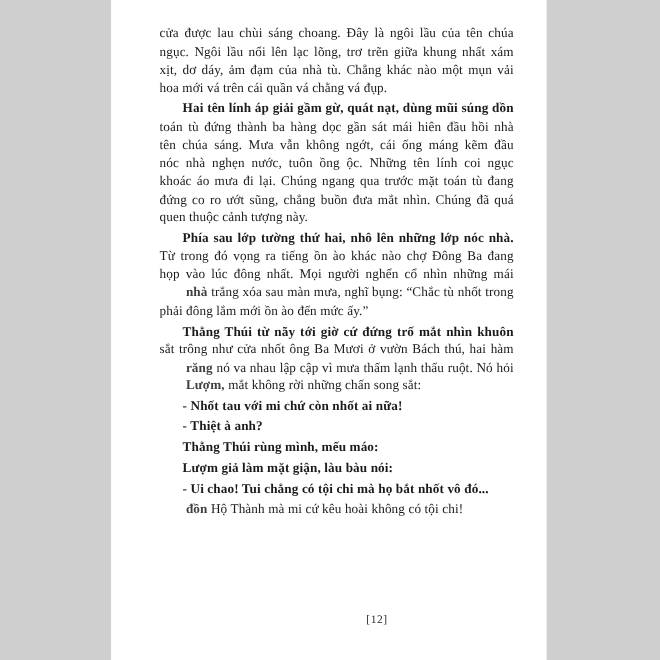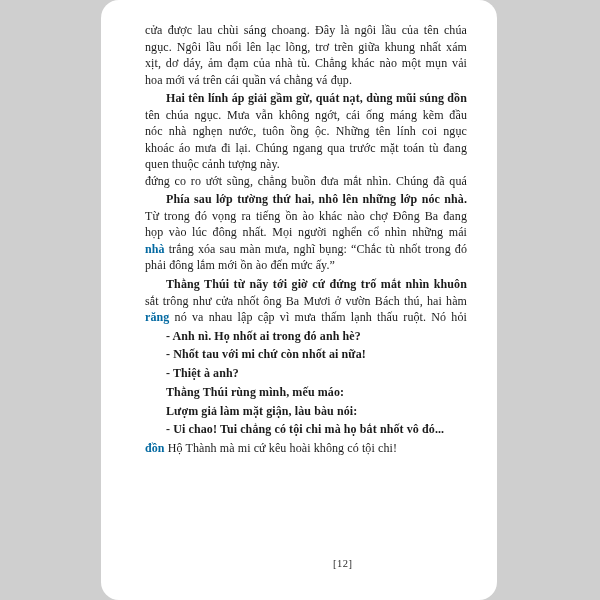--- a/index.html
+++ b/index.html
@@ -4,72 +4,70 @@
 <style>
   html,body{margin:0;padding:0;}
   body{
     width:600px;height:600px;overflow:hidden;position:relative;
     background:#cfcfcf;
     font-family:"Liberation Serif","DejaVu Serif",serif;
   }
   .page{
     position:absolute;left:101px;top:0;width:396px;height:600px;
     background:#ffffff;
-    border-radius:18px;
   }
   .text-block{
     position:absolute;left:44px;top:22px;width:322px;
     font-size:12px;line-height:16.5px;color:#1b1b1b;
     letter-spacing:0.1px;
   }
   .para{margin:0 0 2.2px 0;}
   .ln{height:16.5px;overflow:hidden;}
   .just{text-align:justify;text-align-last:justify;}
   .last{text-align:right;text-align-last:left;}
   .ind{padding-left:21px;font-weight:bold;}
-  .ln b{font-weight:bold;color:#0369a1;}
+  .ln b{font-weight:bold;color:#404040;margin-left:24px;}
   .page-number{
     position:absolute;left:232px;top:558px;width:60px;
     font-size:10.5px;color:#2a2a2a;text-align:left;
     letter-spacing:0.5px;
   }
 </style>
 </head>
 <body>
 
 <div class="page">
   <div class="text-block">
       <div class="para">
         <div class="ln just">cửa được lau chùi sáng choang. Đây là ngôi lầu của tên chúa</div>
         <div class="ln just">ngục. Ngôi lầu nổi lên lạc lõng, trơ trẽn giữa khung nhất xám</div>
         <div class="ln just">xịt, dơ dáy, ảm đạm của nhà tù. Chẳng khác nào một mụn vải</div>
         <div class="ln last">hoa mới vá trên cái quần vá chằng vá đụp.</div>
       </div>
       <div class="para">
         <div class="ln just ind">Hai tên lính áp giải gầm gừ, quát nạt, dùng mũi súng dồn</div>
-        <div class="ln just">tên chúa ngục. Mưa vẫn không ngớt, cái ống máng kẽm đầu</div>
+        <div class="ln just">toán tù đứng thành ba hàng dọc gần sát mái hiên đầu hồi nhà</div>
+        <div class="ln just">tên chúa sáng. Mưa vẫn không ngớt, cái ống máng kẽm đầu</div>
         <div class="ln just">nóc nhà nghẹn nước, tuôn ồng ộc. Những tên lính coi ngục</div>
         <div class="ln just">khoác áo mưa đi lại. Chúng ngang qua trước mặt toán tù đang</div>
+        <div class="ln just">đứng co ro ướt sũng, chẳng buồn đưa mắt nhìn. Chúng đã quá</div>
         <div class="ln last">quen thuộc cảnh tượng này.</div>
-        <div class="ln just">đứng co ro ướt sũng, chẳng buồn đưa mắt nhìn. Chúng đã quá</div>
       </div>
       <div class="para">
         <div class="ln just ind">Phía sau lớp tường thứ hai, nhô lên những lớp nóc nhà.</div>
         <div class="ln just">Từ trong đó vọng ra tiếng ồn ào khác nào chợ Đông Ba đang</div>
         <div class="ln just">họp vào lúc đông nhất. Mọi người nghển cổ nhìn những mái</div>
         <div class="ln just"><b>nhà</b> trắng xóa sau màn mưa, nghĩ bụng: “Chắc tù nhốt trong đó</div>
         <div class="ln last">phải đông lắm mới ồn ào đến mức ấy.”</div>
       </div>
       <div class="para">
         <div class="ln just ind">Thằng Thúi từ nãy tới giờ cứ đứng trố mắt nhìn khuôn cửa</div>
         <div class="ln just">sắt trông như cửa nhốt ông Ba Mươi ở vườn Bách thú, hai hàm</div>
         <div class="ln just"><b>răng</b> nó va nhau lập cập vì mưa thấm lạnh thấu ruột. Nó hỏi</div>
-      </div>
-      <div class="para">
-        <div class="ln last ind">- Anh nì. Họ nhốt ai trong đó anh hè?</div>
+        <div class="ln last"><b>Lượm,</b> mắt không rời những chấn song sắt:</div>
       </div>
       <div class="para">
         <div class="ln last ind">- Nhốt tau với mi chứ còn nhốt ai nữa!</div>
       </div>
       <div class="para">
         <div class="ln last ind">- Thiệt à anh?</div>
       </div>
       <div class="para">
         <div class="ln last ind">Thằng Thúi rùng mình, mếu máo:</div>
       </div>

======

_What you should do_
Report the number of lines in the listing above that hold the word "font", and give no other text.

_The answer_
6